- About this exercise
Output the listing exactly as written, apart from its pictures.

◆ ◆ ◆

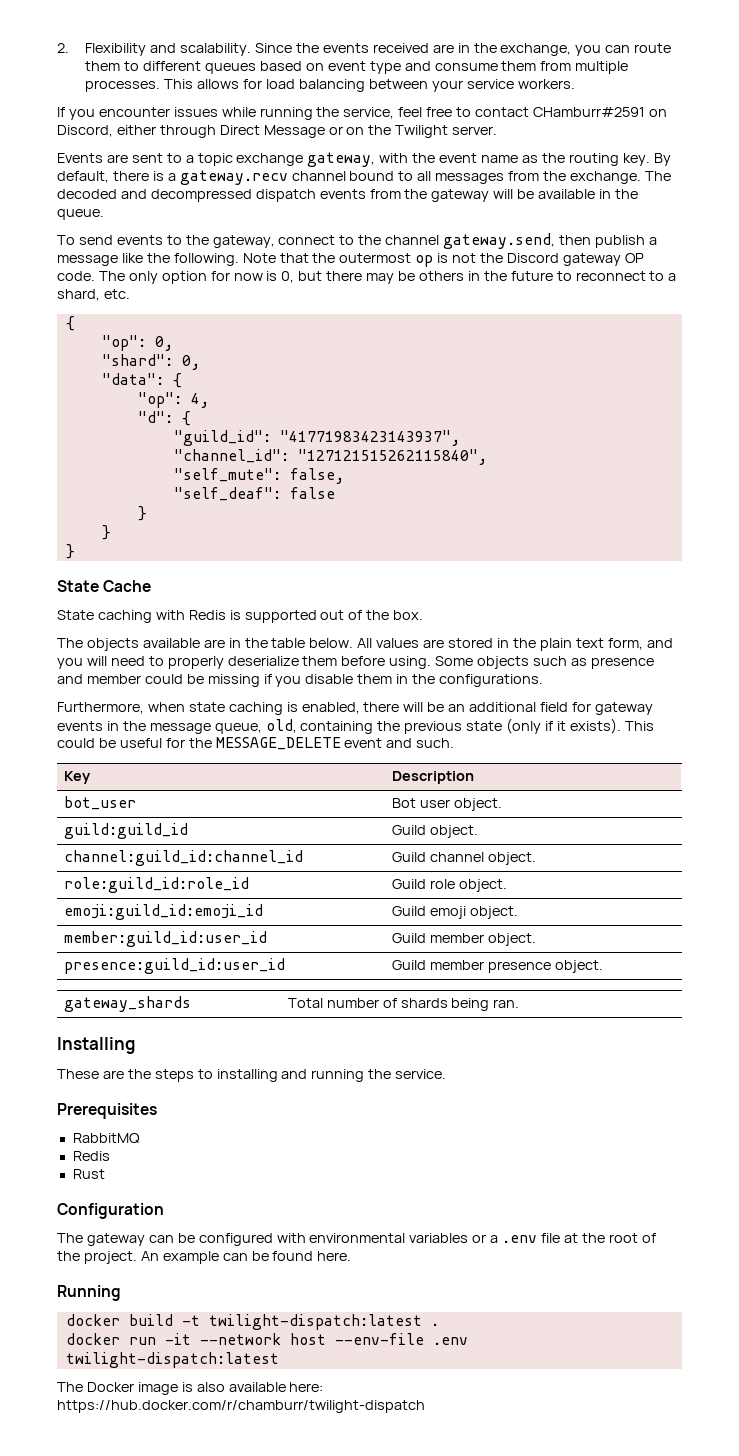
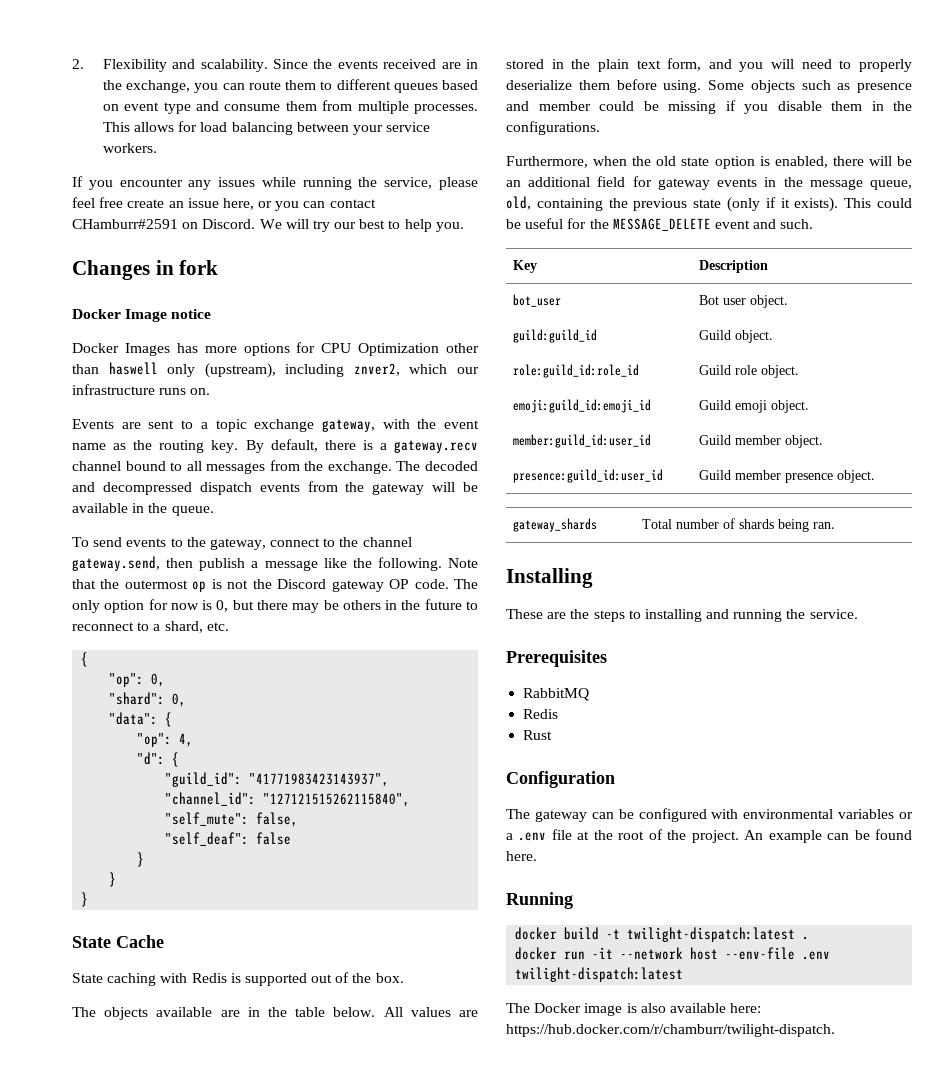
(170, 112) none -> [188,180,212,190] any
(395, 113) none -> [438,177,478,190] please
[456,107,667,117] [57,125,498,138] to contact CHamburr#2591 on Discord, either through Direct Message or on the Twilight server. -> [127,198,376,211] [72,219,464,232] [72,260,219,280] [72,309,212,322] [72,342,479,356] [72,362,479,378] [72,384,211,395] create an issue here, or you can contact CHamburr#2591 on Discord. We will try our best to help you. // Changes in fork // Docker Image notice // Docker Images has more options for CPU Optimization other than haswell only (upstream), including znver2, which our infrastructure runs on.
[188,702,283,715] state caching -> [632,156,755,169] the old state option
[63,850,303,866] [391,852,536,865] // channel:guild_id:channel_id | Guild channel object. -> (774, 336) none
[57,1400,425,1413] https://hub.docker.com/r/chamburr/twilight-dispatch -> [506,1024,835,1037] https://hub.docker.com/r/chamburr/twilight-dispatch.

◆ ◆ ◆

- Answer box
(170, 112) none -> [188,180,212,190] any
(395, 113) none -> [438,177,478,190] please
[456,107,667,117] [57,125,498,138] to contact CHamburr#2591 on Discord, either through Direct Message or on the Twilight server. -> [127,198,376,211] [72,219,464,232] [72,260,219,280] [72,309,212,322] [72,342,479,356] [72,362,479,378] [72,384,211,395] create an issue here, or you can contact CHamburr#2591 on Discord. We will try our best to help you. // Changes in fork // Docker Image notice // Docker Images has more options for CPU Optimization other than haswell only (upstream), including znver2, which our infrastructure runs on.
[188,702,283,715] state caching -> [632,156,755,169] the old state option
[63,850,303,866] [391,852,536,865] // channel:guild_id:channel_id | Guild channel object. -> (774, 336) none
[57,1400,425,1413] https://hub.docker.com/r/chamburr/twilight-dispatch -> [506,1024,835,1037] https://hub.docker.com/r/chamburr/twilight-dispatch.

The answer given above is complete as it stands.